__Data records__

========

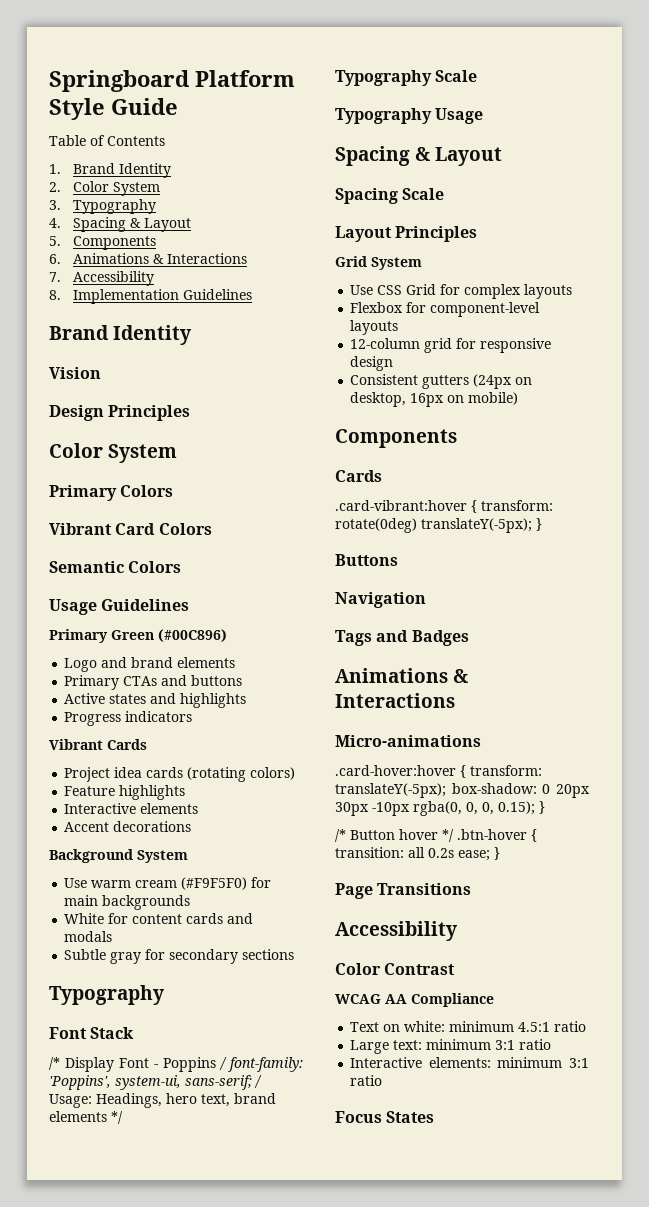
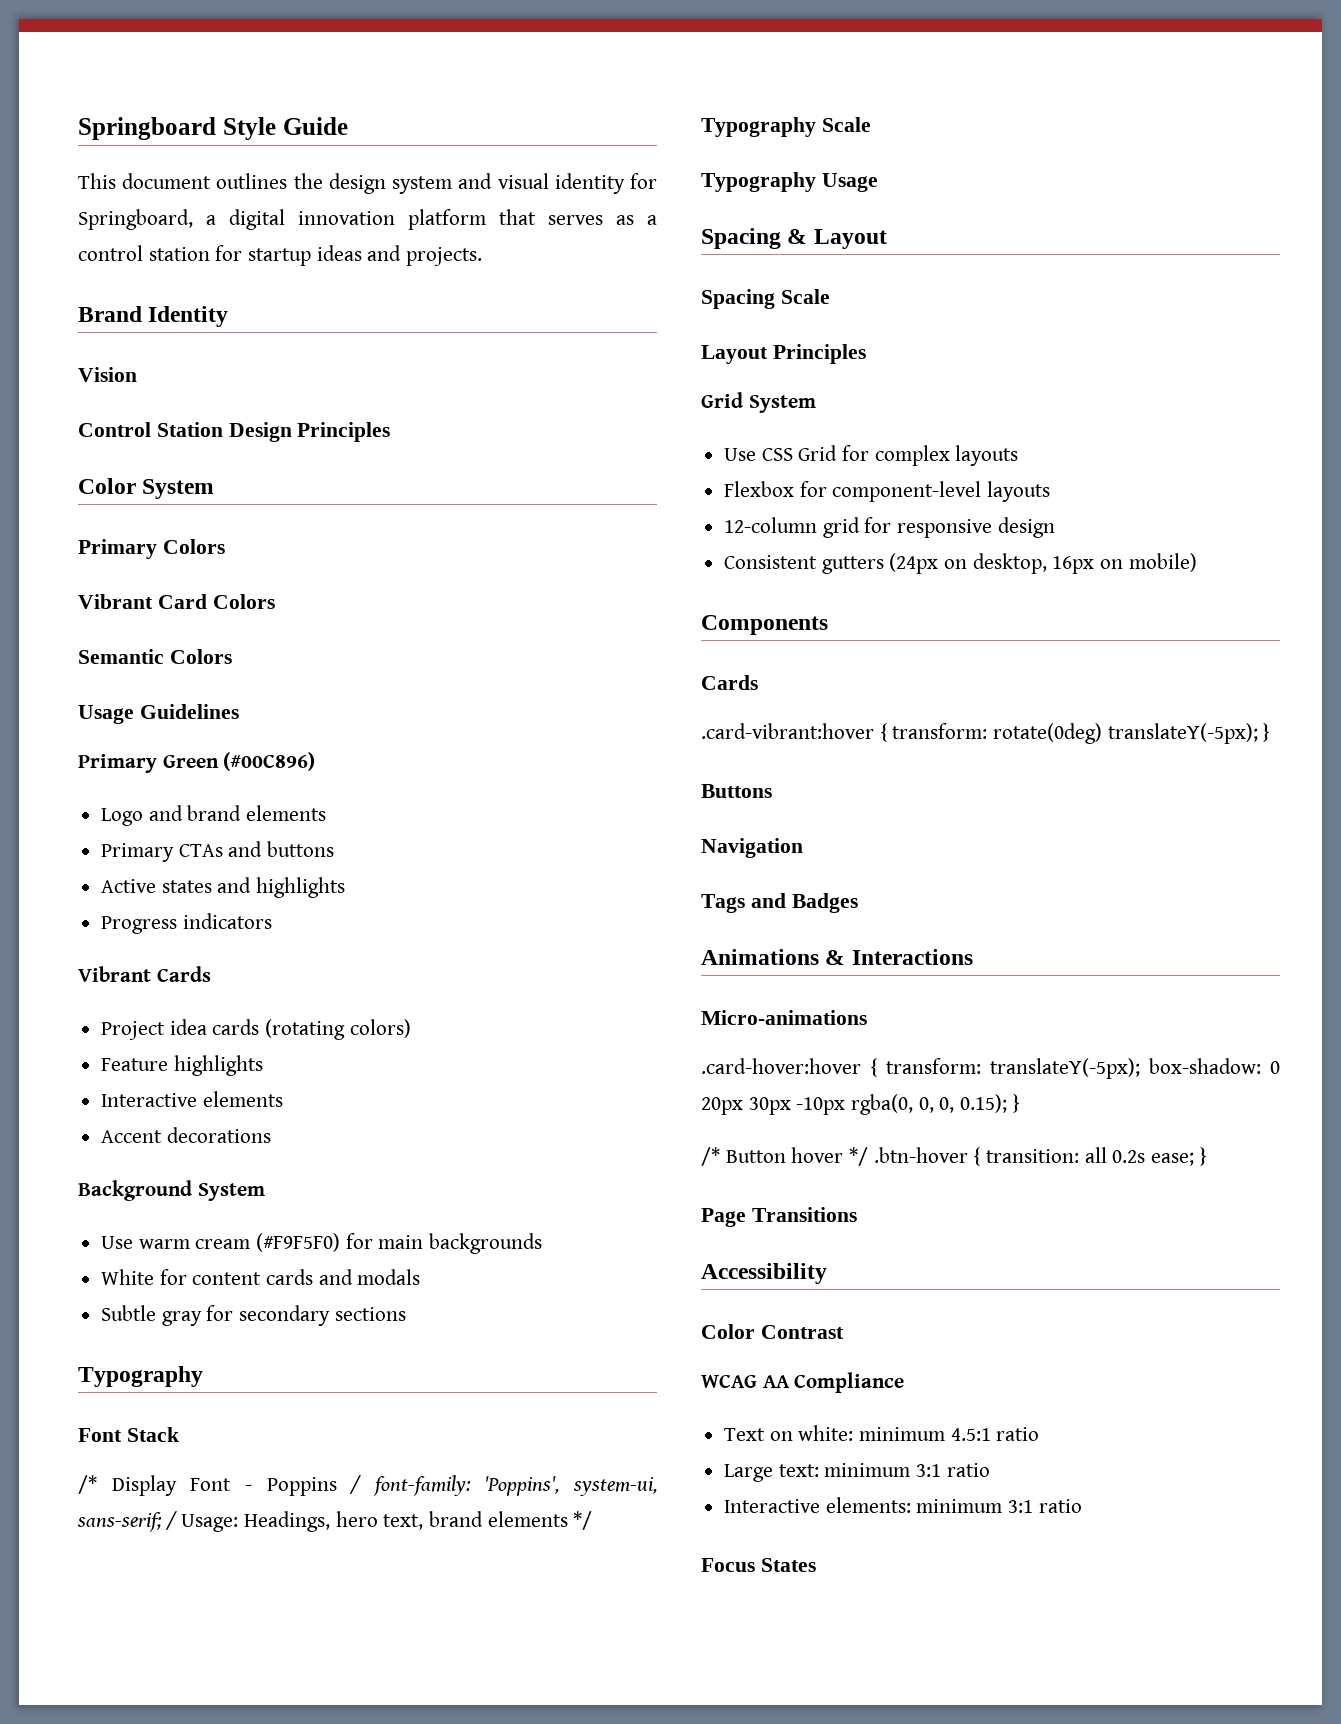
- Springboard Platform Style Guide
+ Springboard Style Guide
- Table of Contents
- 1. Brand Identity
- 2. Color System
- 3. Typography
- 4. Spacing & Layout
- 5. Components
- 6. Animations & Interactions
- 7. Accessibility
- 8. Implementation Guidelines
+ This document outlines the design system and visual identity for Springboard, a digital innovation platform that serves as a control station for startup ideas and projects.
- Design Principles
+ Control Station Design Principles

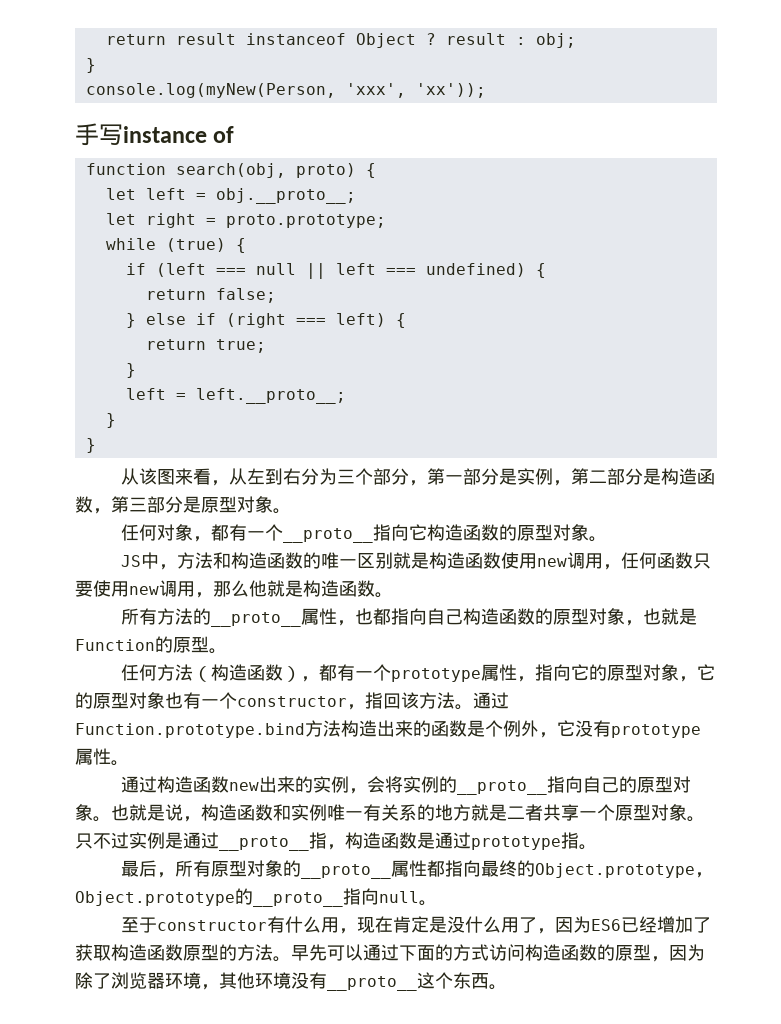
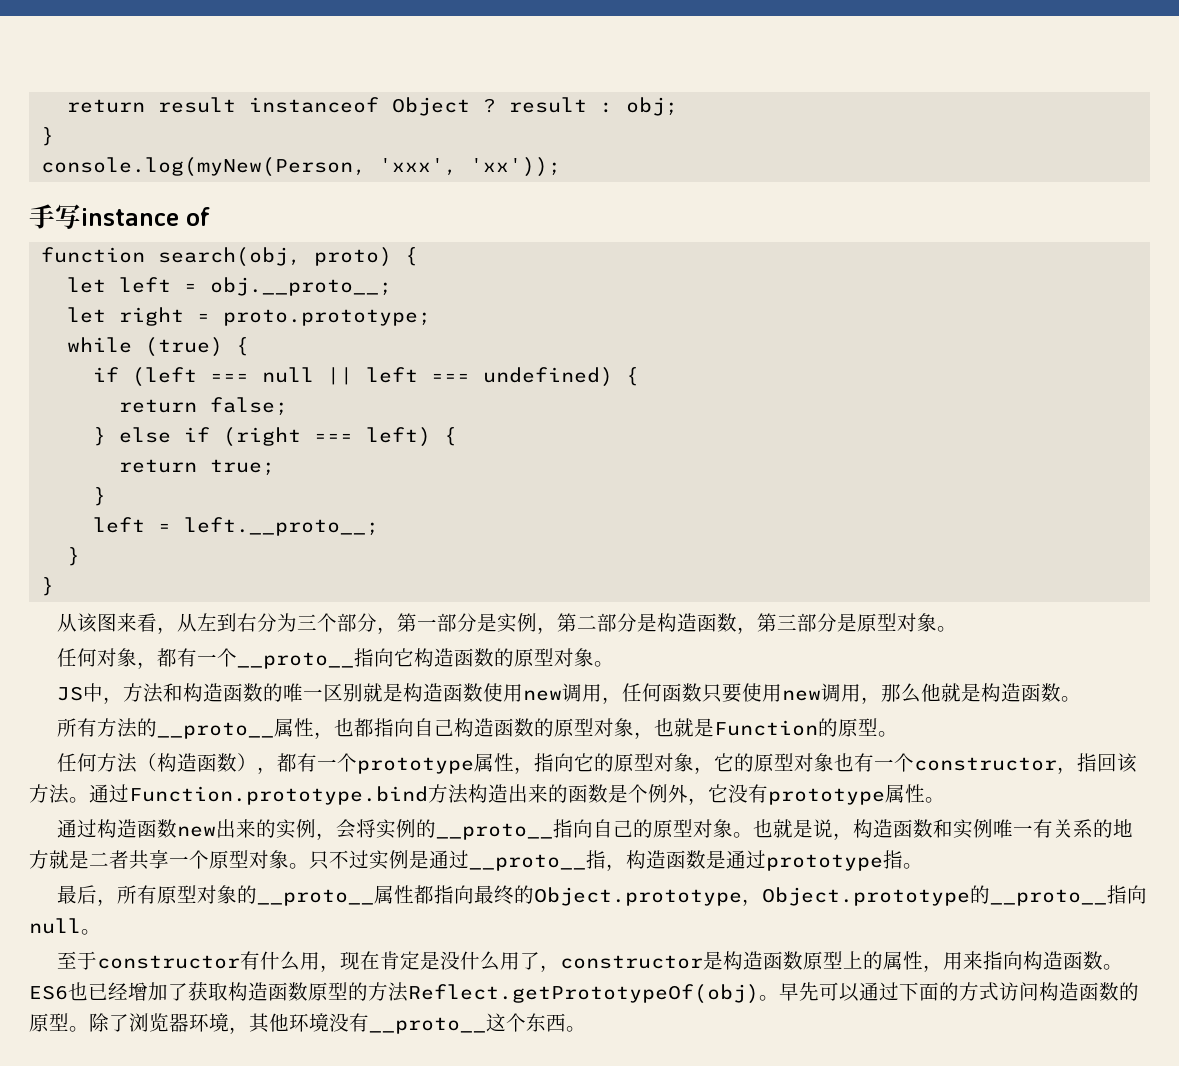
- 至于constructor有什么用，现在肯定是没什么用了，因为ES6已经增加了获取构造函数原型的方法。
+ 至于constructor有什么用，现在肯定是没什么用了，constructor是构造函数原型上的属性，用来指向构造函数。ES6也已经增加了获取构造函数原型的方法Reflect.getPrototypeOf(obj)。
- 早先可以通过下面的方式访问构造函数的原型，因为除了浏览器环境，其他环境没有__proto__这个东西。
+ 早先可以通过下面的方式访问构造函数的原型。除了浏览器环境，其他环境没有__proto__这个东西。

========

__Directions__
The lines to copy exactly start with the line above that has "Station Design Principles" and go on through the line that has "- 早先可以通过下面的方式访"; please include both, add nothing else, and omit the pictures.

__Response to this task__
+ Control Station Design Principles

- 至于constructor有什么用，现在肯定是没什么用了，因为ES6已经增加了获取构造函数原型的方法。
+ 至于constructor有什么用，现在肯定是没什么用了，constructor是构造函数原型上的属性，用来指向构造函数。ES6也已经增加了获取构造函数原型的方法Reflect.getPrototypeOf(obj)。
- 早先可以通过下面的方式访问构造函数的原型，因为除了浏览器环境，其他环境没有__proto__这个东西。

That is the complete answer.